Ahh, benim tatlı ve yakışıklı Jeongie'm.
"Nayeon bebeğim...hadi uyan." Sol gözüm hala kapalı olduğundan Jeongyeon beni uyandırmak için yanağıma dokunuyordu.
"Nayeonie~ tatlı tavşanım uyan." Jeongyeon gülümsedi ve damarlarımdaki tüm kanın durmaksızın pompalandığını hissettim.
Oturup ona gülümsedim. Çok dağınık gözüküyordum.
"Günaydın." Gülümsedi. Şaka amaçlı yavaşça onu yumrukladım ve gülmeye başladı. Bunun Jeongyeon ile birlikte olan başka bir sabah olduğunu fark edince mutlu olmama engel olamamıştım.
Kalkmaya çalışırken aniden Yoona sunbaenimi gördüm. Ne? O BURADA MIYDI?!
"Oh." Diğer yatakta yattığını görünce söyledim.
O burada, huh? Mantıklı, Jeongyeon muhtemelen eve gitmesine izin vermedi.
"Hey...Nayeon, ne düşünüyorsun bilmiyorum ama Yoona sunbaenim ve ben öyle değiliz." Yanaklarımı yukarı doğru kaldırdı. Suratımda gülümseme yapmaya çalışıyordu.
İşe yaramıştı.
Jeongyeon telefonuna bakınca bir mesaj gördü, "LANET?!"
Jeongyeon panikledi ve uyuyan Yoona'nın yanına gidip onu salladı, "UNNİE! LANET OLSUN! UYAN!"
Yoona hala yarı uykuluydu ve Jeongie'ye baktı, "Neee!!.. 5 dakika daha lütfen..."
"O GELİYOR!!! YOONA!!"
Yoona aniden ayağa kalktı ve eşyalarını toplayıp oturma odasına yürüdü. Gerici bir an gibiydi. Jeongyeon ile ona baktık.
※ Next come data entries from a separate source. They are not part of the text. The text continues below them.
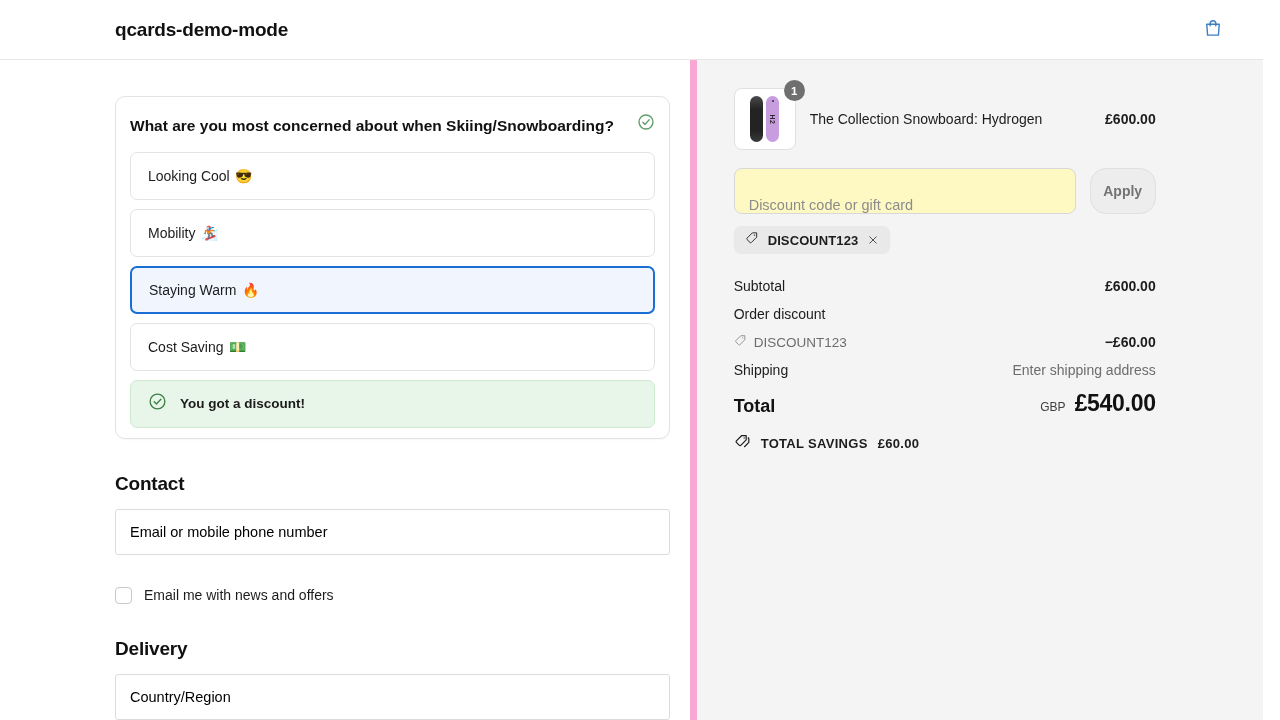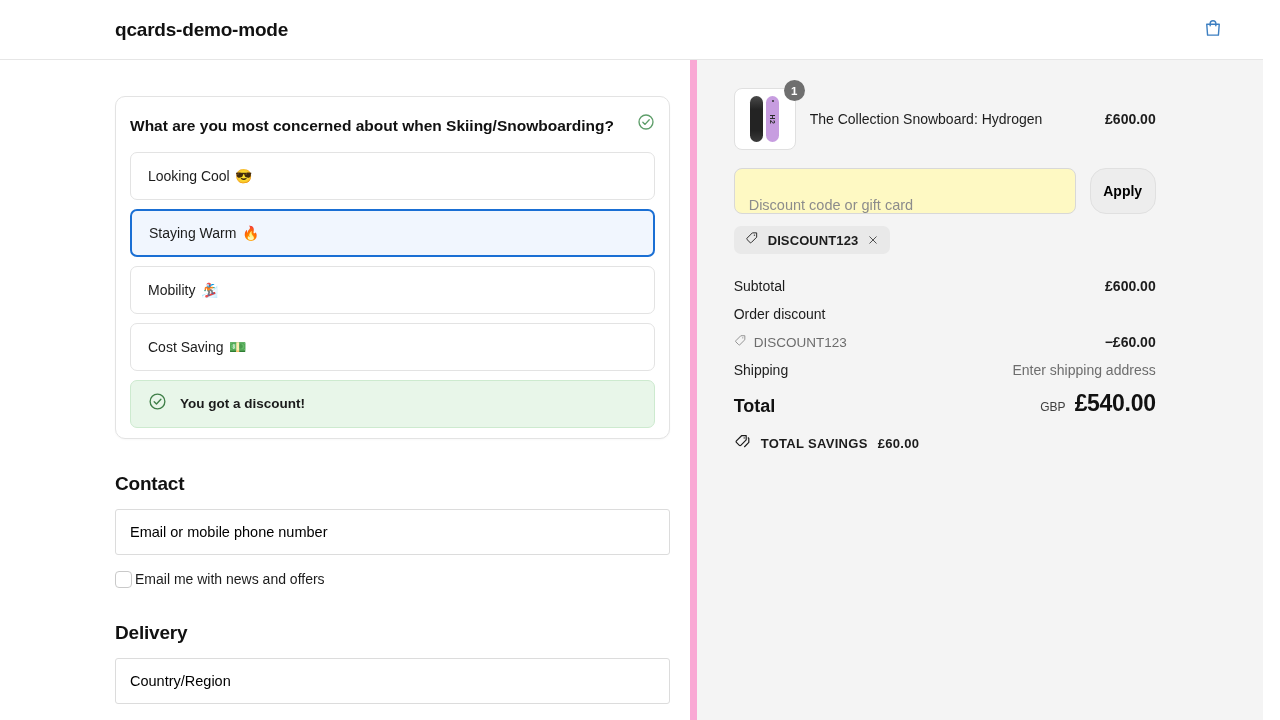--- a/index.html
+++ b/index.html
@@ -226,7 +226,7 @@
     border: 1px solid #e0e0e0;
     border-radius: 16px;
     background: #ededed;
-    color: #000000;
+    color: #737373;
     font-size: 14px;
     font-weight: bold;
     display: flex; align-items: center; justify-content: center;

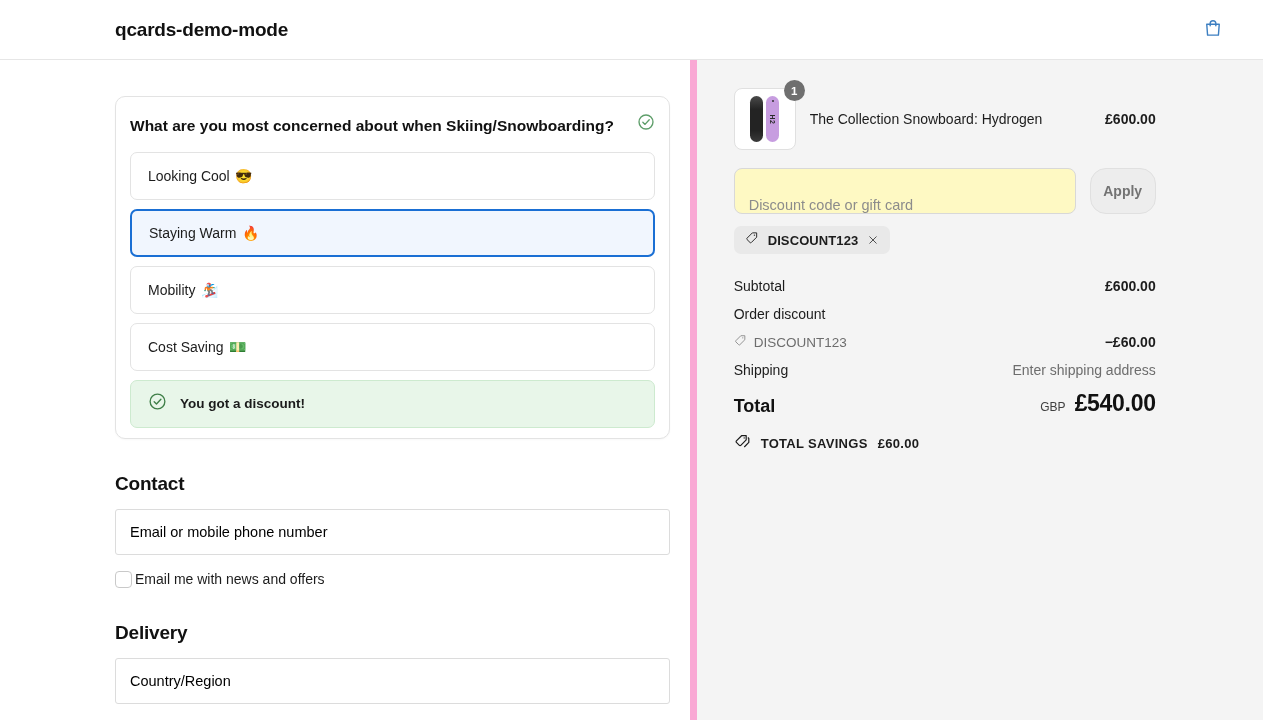--- a/index.html
+++ b/index.html
@@ -317,14 +317,14 @@
             <span class="emoji">😎</span>
           </div>
 
+          <div class="option">
+            <span>Mobility</span>
+            <span class="emoji">🏂</span>
+          </div>
+
           <div class="option selected">
             <span>Staying Warm</span>
             <span class="emoji">🔥</span>
-          </div>
-
-          <div class="option">
-            <span>Mobility</span>
-            <span class="emoji">🏂</span>
           </div>
 
           <div class="option">

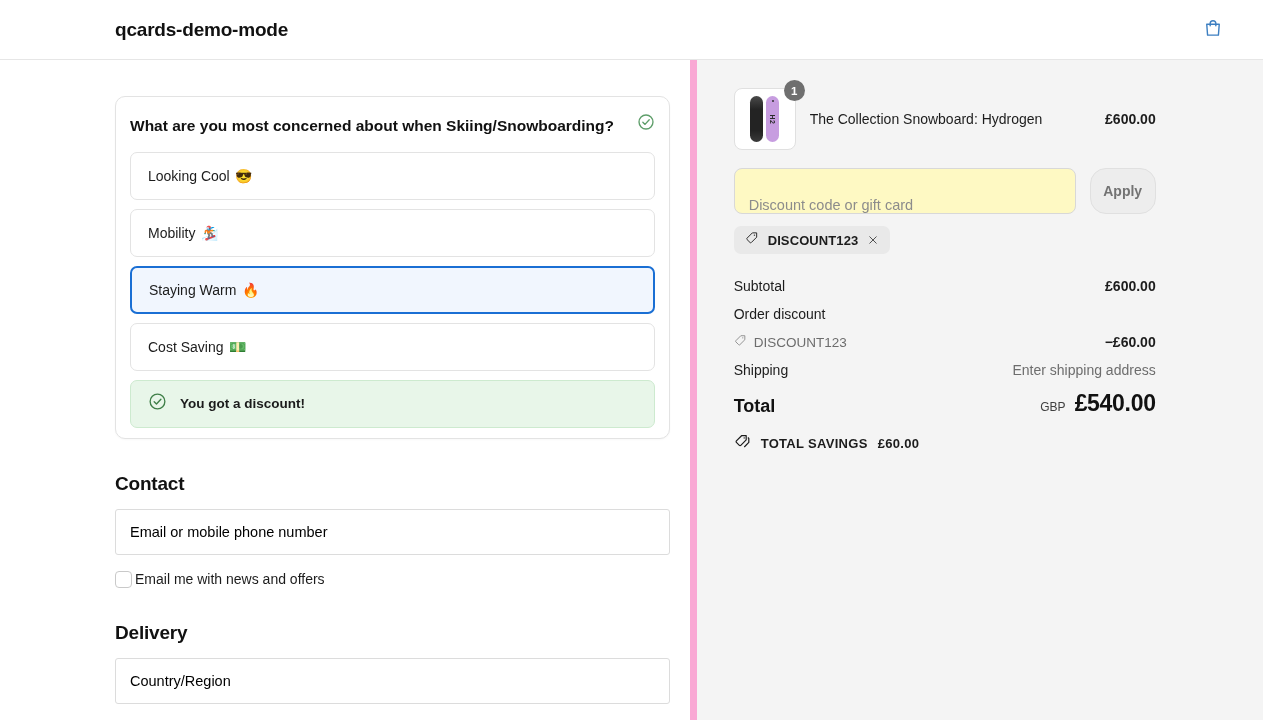--- a/index.html
+++ b/index.html
@@ -134,8 +134,8 @@
   .checkbox-row {
     display: flex;
     align-items: center;
-    gap: 3px;
-    margin-top: 16px;
+    gap: 12px;
+    margin-top: 32px;
   }
   .checkbox {
     width: 17px; height: 17px;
Kapı açıldı, "IM YOONA! Neden eve gitmedin?!!"
Yoona alnına dokundu, "Tamam...tamam. Özür dilerim, Seohyun. Şimdi, lütfen sakinleş."
BU SEOHYUN?!!
"YA! Gerçekten baş belasısın ve burada dongsaenglerinin yurdunda bile uyumuşsun!" Seohyun Yoona'nın kulağını çekip kapıya sürükledi.
"Ouch! Lanet! Seohyun-ah! Özür dilerim tamam mı?!" Yoona çığlık attı. Seohyun onu bıraktı ve cevapladı, "Neden dün gece eve gitmedin?"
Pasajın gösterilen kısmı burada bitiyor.